Action item: From first line to last, transcribe the listing exactly and skip any image.

Records for the task:
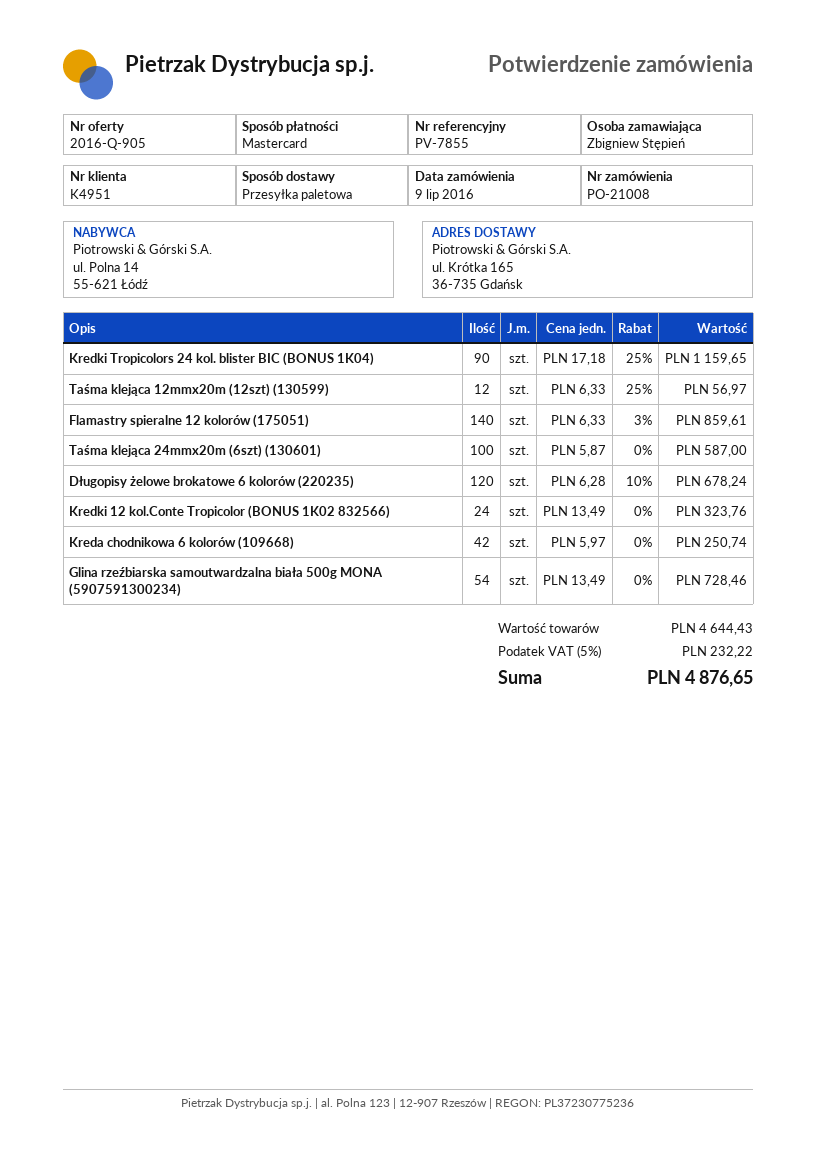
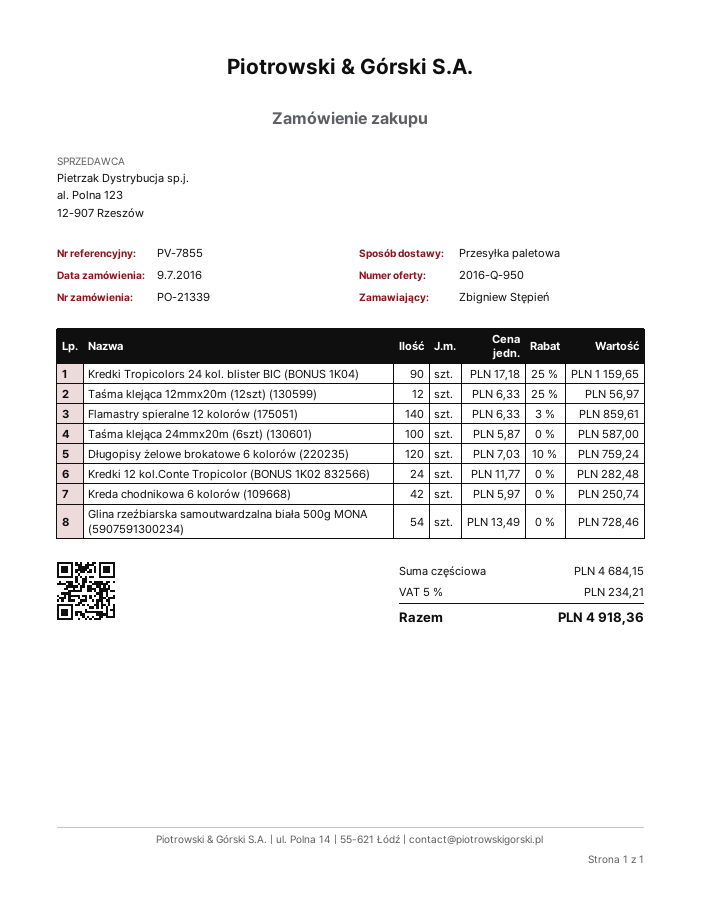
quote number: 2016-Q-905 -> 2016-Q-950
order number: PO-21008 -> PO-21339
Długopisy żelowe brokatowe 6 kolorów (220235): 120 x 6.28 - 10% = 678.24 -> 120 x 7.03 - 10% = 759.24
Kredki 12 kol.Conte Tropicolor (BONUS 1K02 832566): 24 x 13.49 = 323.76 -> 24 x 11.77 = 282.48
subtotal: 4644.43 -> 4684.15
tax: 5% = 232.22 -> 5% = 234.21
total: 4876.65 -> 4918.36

Exercise response:
quote number: 2016-Q-905 -> 2016-Q-950
order number: PO-21008 -> PO-21339
Długopisy żelowe brokatowe 6 kolorów (220235): 120 x 6.28 - 10% = 678.24 -> 120 x 7.03 - 10% = 759.24
Kredki 12 kol.Conte Tropicolor (BONUS 1K02 832566): 24 x 13.49 = 323.76 -> 24 x 11.77 = 282.48
subtotal: 4644.43 -> 4684.15
tax: 5% = 232.22 -> 5% = 234.21
total: 4876.65 -> 4918.36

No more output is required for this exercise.